REQUIREMENT: For every line in the records that has the word "does", make a copy.

(RECORDS FOR PROCESSING Opens)

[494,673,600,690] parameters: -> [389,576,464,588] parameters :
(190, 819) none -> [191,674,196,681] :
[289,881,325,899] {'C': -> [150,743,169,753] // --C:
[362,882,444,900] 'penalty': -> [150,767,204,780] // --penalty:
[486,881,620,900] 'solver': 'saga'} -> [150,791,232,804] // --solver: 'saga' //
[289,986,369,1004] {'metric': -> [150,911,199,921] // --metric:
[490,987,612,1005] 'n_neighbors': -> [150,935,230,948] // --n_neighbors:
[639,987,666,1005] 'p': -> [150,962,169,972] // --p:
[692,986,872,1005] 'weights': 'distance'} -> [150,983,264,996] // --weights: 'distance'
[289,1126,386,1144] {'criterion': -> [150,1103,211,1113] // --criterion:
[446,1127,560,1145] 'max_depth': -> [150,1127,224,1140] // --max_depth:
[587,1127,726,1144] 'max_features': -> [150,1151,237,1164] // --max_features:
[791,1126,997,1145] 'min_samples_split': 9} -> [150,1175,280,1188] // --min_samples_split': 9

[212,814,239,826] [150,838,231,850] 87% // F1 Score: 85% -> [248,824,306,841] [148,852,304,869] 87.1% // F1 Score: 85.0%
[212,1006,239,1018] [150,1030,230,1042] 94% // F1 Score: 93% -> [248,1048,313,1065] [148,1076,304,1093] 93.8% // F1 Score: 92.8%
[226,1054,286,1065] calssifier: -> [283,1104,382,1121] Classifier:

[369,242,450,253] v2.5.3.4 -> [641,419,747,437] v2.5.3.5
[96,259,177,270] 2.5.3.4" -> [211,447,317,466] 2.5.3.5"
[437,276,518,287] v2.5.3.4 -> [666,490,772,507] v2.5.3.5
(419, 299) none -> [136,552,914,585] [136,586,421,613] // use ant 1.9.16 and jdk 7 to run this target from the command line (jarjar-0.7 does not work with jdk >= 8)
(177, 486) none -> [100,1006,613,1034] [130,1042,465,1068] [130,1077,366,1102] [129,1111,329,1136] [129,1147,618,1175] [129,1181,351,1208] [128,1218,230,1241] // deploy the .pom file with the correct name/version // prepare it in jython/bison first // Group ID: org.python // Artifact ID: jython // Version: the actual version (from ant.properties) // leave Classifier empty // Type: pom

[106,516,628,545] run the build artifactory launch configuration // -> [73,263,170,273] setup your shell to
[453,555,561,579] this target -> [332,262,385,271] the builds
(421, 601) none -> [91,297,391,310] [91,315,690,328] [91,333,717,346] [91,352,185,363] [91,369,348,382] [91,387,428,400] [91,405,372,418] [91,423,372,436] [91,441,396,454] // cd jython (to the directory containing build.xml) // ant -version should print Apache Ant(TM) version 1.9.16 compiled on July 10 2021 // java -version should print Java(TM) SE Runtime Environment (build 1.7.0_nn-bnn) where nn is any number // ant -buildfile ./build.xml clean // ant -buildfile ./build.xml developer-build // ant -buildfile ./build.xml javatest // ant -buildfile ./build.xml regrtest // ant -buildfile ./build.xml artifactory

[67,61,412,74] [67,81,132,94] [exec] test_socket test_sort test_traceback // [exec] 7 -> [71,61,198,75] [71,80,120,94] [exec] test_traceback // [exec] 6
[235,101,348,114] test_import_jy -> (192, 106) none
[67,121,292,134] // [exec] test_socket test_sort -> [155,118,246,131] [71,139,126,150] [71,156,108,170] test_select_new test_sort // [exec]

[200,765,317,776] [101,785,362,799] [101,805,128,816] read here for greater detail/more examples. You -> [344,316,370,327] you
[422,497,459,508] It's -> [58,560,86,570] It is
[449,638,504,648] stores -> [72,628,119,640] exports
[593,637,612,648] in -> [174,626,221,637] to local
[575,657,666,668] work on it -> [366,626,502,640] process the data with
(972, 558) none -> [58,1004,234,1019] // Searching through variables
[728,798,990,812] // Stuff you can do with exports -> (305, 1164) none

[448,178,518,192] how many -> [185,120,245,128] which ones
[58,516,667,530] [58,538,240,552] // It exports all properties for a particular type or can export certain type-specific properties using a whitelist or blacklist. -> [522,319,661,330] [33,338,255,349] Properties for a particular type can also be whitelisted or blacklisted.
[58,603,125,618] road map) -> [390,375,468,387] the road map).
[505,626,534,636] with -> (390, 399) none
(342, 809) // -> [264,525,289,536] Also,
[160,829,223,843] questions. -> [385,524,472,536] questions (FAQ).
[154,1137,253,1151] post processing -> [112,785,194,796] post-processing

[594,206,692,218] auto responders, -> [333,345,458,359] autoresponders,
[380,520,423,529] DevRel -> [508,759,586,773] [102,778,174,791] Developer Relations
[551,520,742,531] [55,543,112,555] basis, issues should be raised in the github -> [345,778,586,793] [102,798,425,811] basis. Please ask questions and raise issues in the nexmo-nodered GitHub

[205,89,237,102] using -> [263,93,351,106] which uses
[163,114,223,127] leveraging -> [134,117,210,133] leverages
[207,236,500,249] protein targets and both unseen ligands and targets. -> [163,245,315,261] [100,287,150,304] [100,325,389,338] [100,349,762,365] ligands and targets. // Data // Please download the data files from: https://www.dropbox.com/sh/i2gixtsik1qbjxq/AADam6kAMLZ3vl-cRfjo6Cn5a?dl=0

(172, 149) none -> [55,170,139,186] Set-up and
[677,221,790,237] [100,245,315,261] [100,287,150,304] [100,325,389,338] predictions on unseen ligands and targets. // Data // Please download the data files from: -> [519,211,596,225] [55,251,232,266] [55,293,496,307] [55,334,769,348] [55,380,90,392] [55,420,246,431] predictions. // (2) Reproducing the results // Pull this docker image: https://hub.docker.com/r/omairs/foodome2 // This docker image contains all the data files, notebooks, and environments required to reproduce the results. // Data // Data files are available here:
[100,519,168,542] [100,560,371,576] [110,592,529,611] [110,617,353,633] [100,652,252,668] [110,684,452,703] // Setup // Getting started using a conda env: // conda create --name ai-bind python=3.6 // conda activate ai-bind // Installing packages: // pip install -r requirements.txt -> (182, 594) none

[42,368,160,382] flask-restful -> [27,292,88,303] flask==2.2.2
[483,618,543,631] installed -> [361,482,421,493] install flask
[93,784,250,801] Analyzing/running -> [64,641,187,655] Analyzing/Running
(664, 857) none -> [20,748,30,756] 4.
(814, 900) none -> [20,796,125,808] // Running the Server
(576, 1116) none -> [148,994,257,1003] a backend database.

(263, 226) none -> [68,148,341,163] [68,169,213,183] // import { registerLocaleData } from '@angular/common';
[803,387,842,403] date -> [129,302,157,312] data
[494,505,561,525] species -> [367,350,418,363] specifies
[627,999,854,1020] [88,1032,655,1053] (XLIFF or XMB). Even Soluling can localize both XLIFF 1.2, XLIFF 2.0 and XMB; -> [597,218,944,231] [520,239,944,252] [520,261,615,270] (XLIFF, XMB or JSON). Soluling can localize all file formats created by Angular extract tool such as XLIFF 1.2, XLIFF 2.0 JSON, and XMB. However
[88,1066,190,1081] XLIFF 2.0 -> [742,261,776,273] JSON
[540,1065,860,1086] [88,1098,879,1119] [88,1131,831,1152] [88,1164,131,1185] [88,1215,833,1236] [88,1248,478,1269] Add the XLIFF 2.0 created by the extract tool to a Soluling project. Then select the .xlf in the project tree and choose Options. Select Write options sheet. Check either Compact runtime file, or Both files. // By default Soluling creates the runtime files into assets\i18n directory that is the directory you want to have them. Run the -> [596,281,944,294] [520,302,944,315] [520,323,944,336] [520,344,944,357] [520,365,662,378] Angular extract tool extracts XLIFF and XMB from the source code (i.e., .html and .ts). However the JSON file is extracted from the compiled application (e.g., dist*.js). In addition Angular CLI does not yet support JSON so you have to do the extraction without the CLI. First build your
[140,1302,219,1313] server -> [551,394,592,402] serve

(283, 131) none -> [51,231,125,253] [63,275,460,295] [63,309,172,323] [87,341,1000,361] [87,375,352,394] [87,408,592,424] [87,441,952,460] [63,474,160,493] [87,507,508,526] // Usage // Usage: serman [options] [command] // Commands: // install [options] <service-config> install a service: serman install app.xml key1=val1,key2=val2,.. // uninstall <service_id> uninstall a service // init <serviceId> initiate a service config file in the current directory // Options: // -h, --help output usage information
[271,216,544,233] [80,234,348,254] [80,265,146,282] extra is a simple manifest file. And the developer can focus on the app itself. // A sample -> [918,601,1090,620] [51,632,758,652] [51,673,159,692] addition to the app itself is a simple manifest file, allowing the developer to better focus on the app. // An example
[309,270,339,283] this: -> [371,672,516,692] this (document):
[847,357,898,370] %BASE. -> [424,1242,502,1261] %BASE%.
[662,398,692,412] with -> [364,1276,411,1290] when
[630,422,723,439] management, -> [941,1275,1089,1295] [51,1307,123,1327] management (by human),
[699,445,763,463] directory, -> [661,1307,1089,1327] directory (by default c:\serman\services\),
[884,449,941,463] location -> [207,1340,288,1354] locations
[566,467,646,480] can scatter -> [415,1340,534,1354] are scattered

(RECORDS FOR PROCESSING Closes)

RESULT:
(419, 299) none -> [136,552,914,585] [136,586,421,613] // use ant 1.9.16 and jdk 7 to run this target from the command line (jarjar-0.7 does not work with jdk >= 8)
[540,1065,860,1086] [88,1098,879,1119] [88,1131,831,1152] [88,1164,131,1185] [88,1215,833,1236] [88,1248,478,1269] Add the XLIFF 2.0 created by the extract tool to a Soluling project. Then select the .xlf in the project tree and choose Options. Select Write options sheet. Check either Compact runtime file, or Both files. // By default Soluling creates the runtime files into assets\i18n directory that is the directory you want to have them. Run the -> [596,281,944,294] [520,302,944,315] [520,323,944,336] [520,344,944,357] [520,365,662,378] Angular extract tool extracts XLIFF and XMB from the source code (i.e., .html and .ts). However the JSON file is extracted from the compiled application (e.g., dist*.js). In addition Angular CLI does not yet support JSON so you have to do the extraction without the CLI. First build your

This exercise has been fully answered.